COUR D'APPEL DE DOUAI
Chambre des Libertés Individuelles
N° RG 23/01045 - N° Portalis DBVT-V-B7H-U6M5
N° de Minute : 1053
Ordonnance du samedi 17 juin 2023
République Française
Au nom du Peuple Français
APPELANT
M. [K] [Z]
né le 26 Décembre 2001 à [Localité 2] ( ALGERIE)
de nationalité Algérienne
Actuellement retenu au centre de rétention de [Localité 1]
dûment avisé, non comparant
représenté par Me Lilia LAMBERT, avocat au barreau de DOUAI, avocat (e) commis (e) d'office
INTIMÉ
M. LE PREFET DU NORD
dûment avisé, absent non représenté
PARTIE JOINTE
M. le procureur général près la cour d'appel de Douai : non comparant
MAGISTRAT(E) DELEGUE (E) : Clotilde VANHOVE, conseillère à la cour d'appel de Douai désigné(e) par ordonnance pour remplacer le premier président empêché
assisté(e) de Farid FERDI, greffier
DÉBATS : à l'audience publique du samedi 17 juin 2023 à 13 h 30
ORDONNANCE : prononcée publiquement à Douai, le samedi 17 juin 2023 à
Le premier président ou son délégué,
Vu les articles L.740-1 à L.744-17 et R.740-1 à R.744-47 du code de l'entrée et du séjour des étrangers et du droit d'asile (CESEDA) ;
Vu l'ordonnance rendue le 14 juin 2023 par le Juge des libertés et de la détention de LILLE prolongeant la rétention administrative de M. [K] [Z] ;
Vu l'appel interjeté par M. [K] [Z] par déclaration reçue au greffe de la cour d'appel de ce siège le 16 juin 2023sollicitant la main-levée du placement en rétention administrative ;
Vu l'audition des parties, les moyens de la déclaration d'appel et les débats de l'audience ;
EXPOSE DU LITIGE
Par décision en date du 16 mai 2023, M. [K] [Z], de nationalité algérienne, a été placé en rétention administrative.

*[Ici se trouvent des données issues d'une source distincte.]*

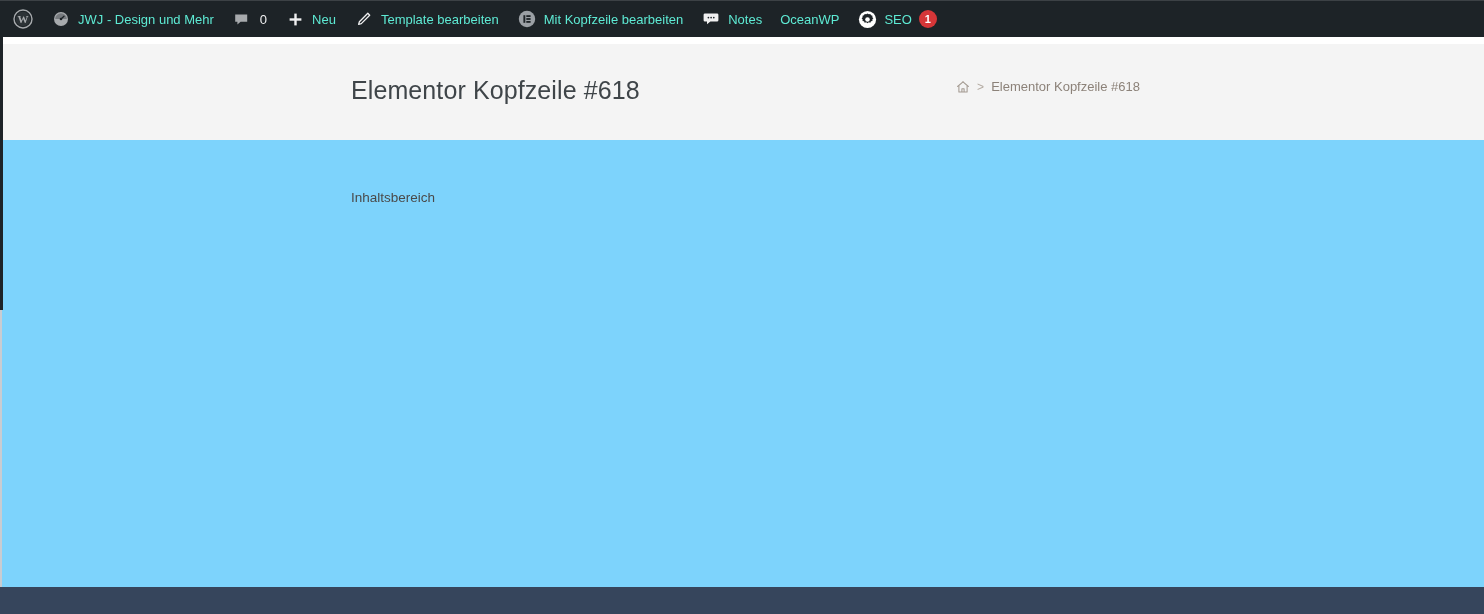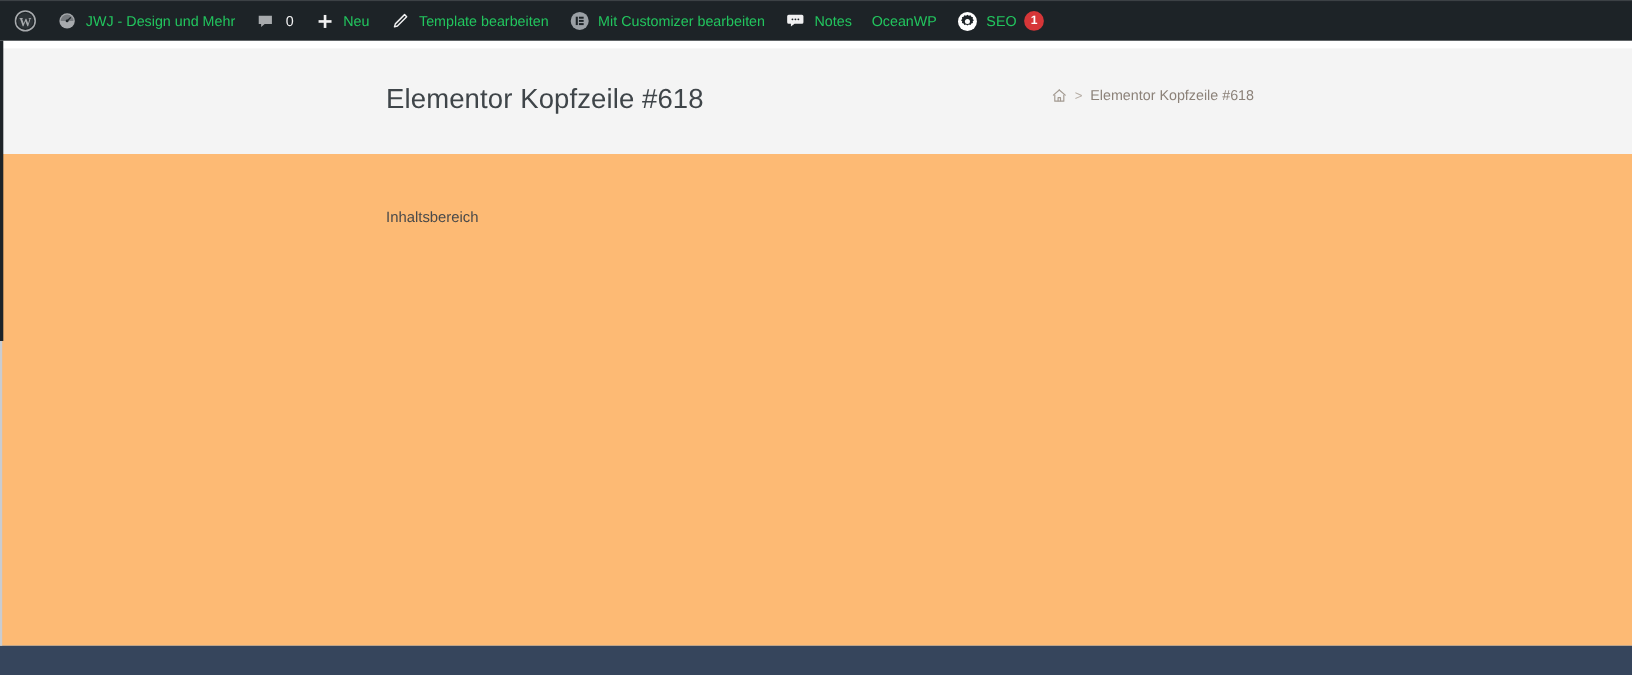"JWJ - Design und Mehr" .ab-label { color: #22c55e -> #5eead4 }
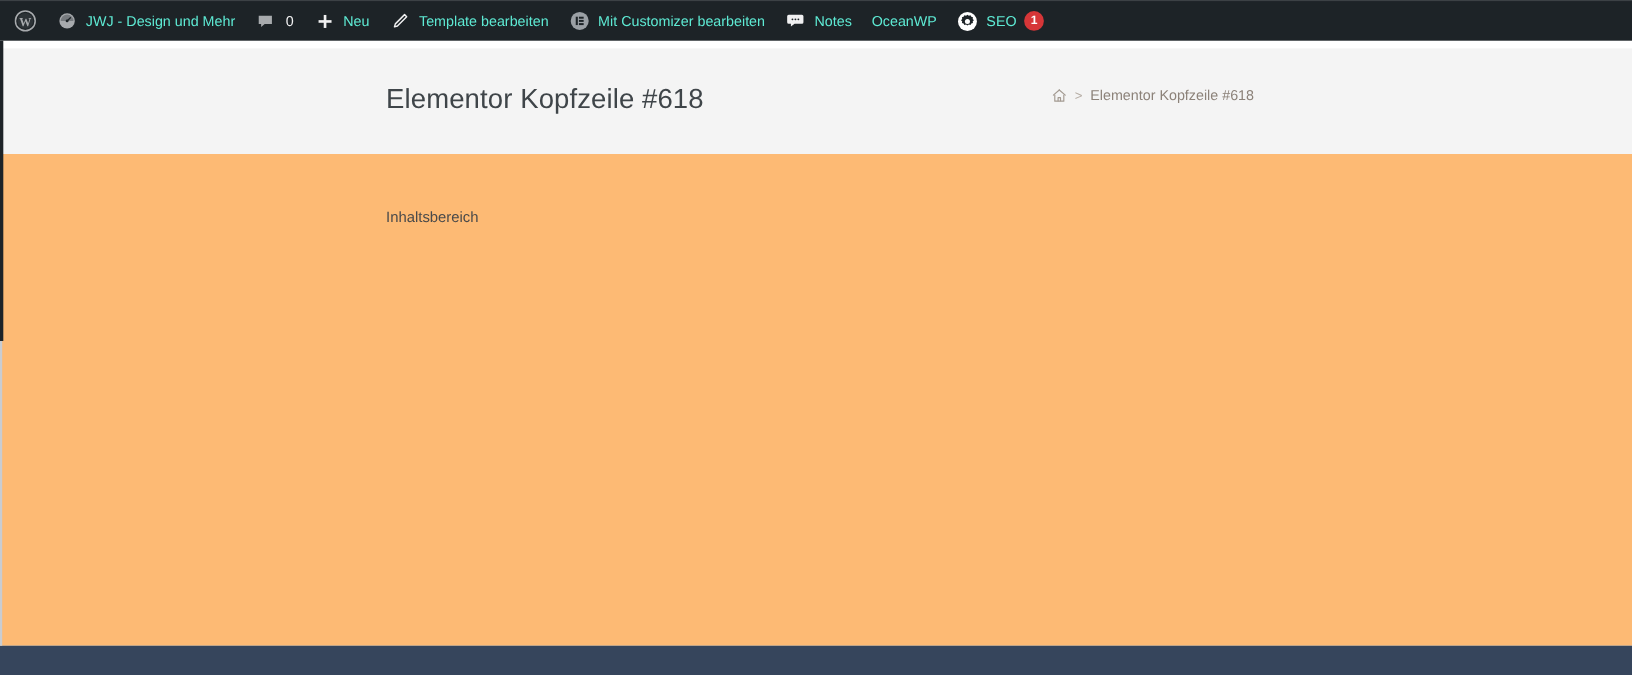"Mit Customizer bearbeiten" span.ab-label { text: Customizer -> Kopfzeile }
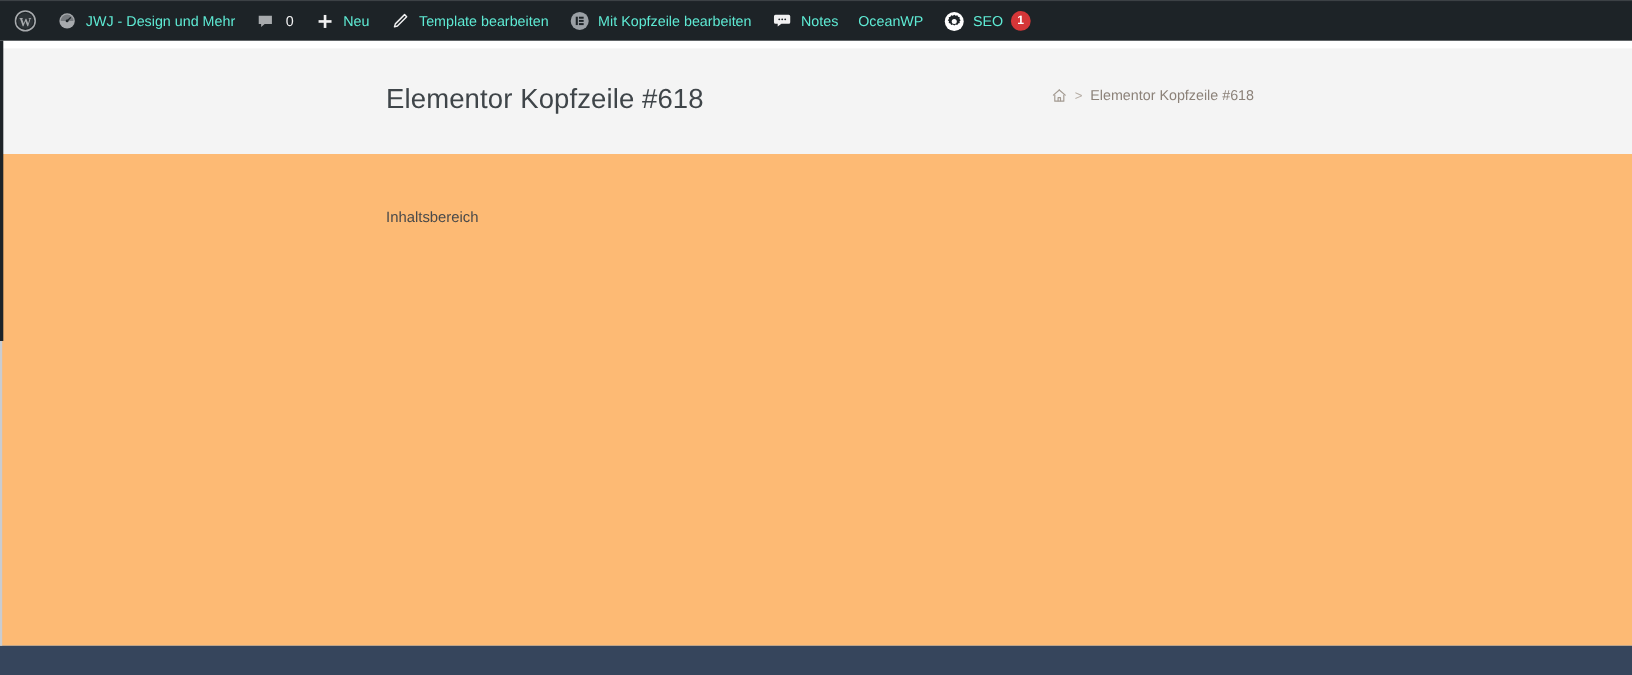"Inhaltsbereich" .content { background: #fdba74 -> #7dd3fc }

Par ordonnance du 18 mai 2023, le juge des libertés et de la détention a autorisé la prolongation de ladite rétention pour une durée de vingt-huit jours.
Cette décision a été confirmée par ordonnance du magistrat délégué de la cour d'appel de Douai du 21 mai 2023.
Par ordonnance du 15 juin 2023, notifiée à 16h21, le juge des libertés et de la détention du tribunal judiciaire de Lille a ordonné la prolongation de la rétention administrative de M. [Z] pour une durée de 30 jours (seconde prolongation).
Par requête reçue au greffe de la cour d'appel de Douai le 16 juin 2023 à 15h38, M. [Z] a relevé appel de cette ordonnance. Il demande à la cour d'accueillir son appel, de le dire recevable et bien-fondé, d'infirmer l'ordonnance et de dire et juger qu'il doit bénéficier, au regard des irrégularités soulevées, d'une remise en liberté.
Au titre des moyens soutenus en appel M. [Z] soulève:
- l'irrégularité de la requête au regard de la compétence de son signataire,
- une erreur de fondement juridique dans la saisine du juge des libertés et de la détention,
- l'absence de démonstration par l'administration de l'applicabilité de l'article L.742-4 2° du CESEDA,
- le défaut de diligences de l'administration pour justifier une prorogation,
- l'incompétence de l'auteur de la demande de laisser passer consultaire,
- l'absence de moyen de transport.
MOTIFS DE LA DÉCISION
1) Sur la compétence de l'auteur de la requête saisissant le premier juge
M. [Z] soutient qu'il appartient au juge judiciaire de vérifier la compétence du signataire de la requête et qu'il est effectivement fait mention des empêchements éventuels des délégataires de signature.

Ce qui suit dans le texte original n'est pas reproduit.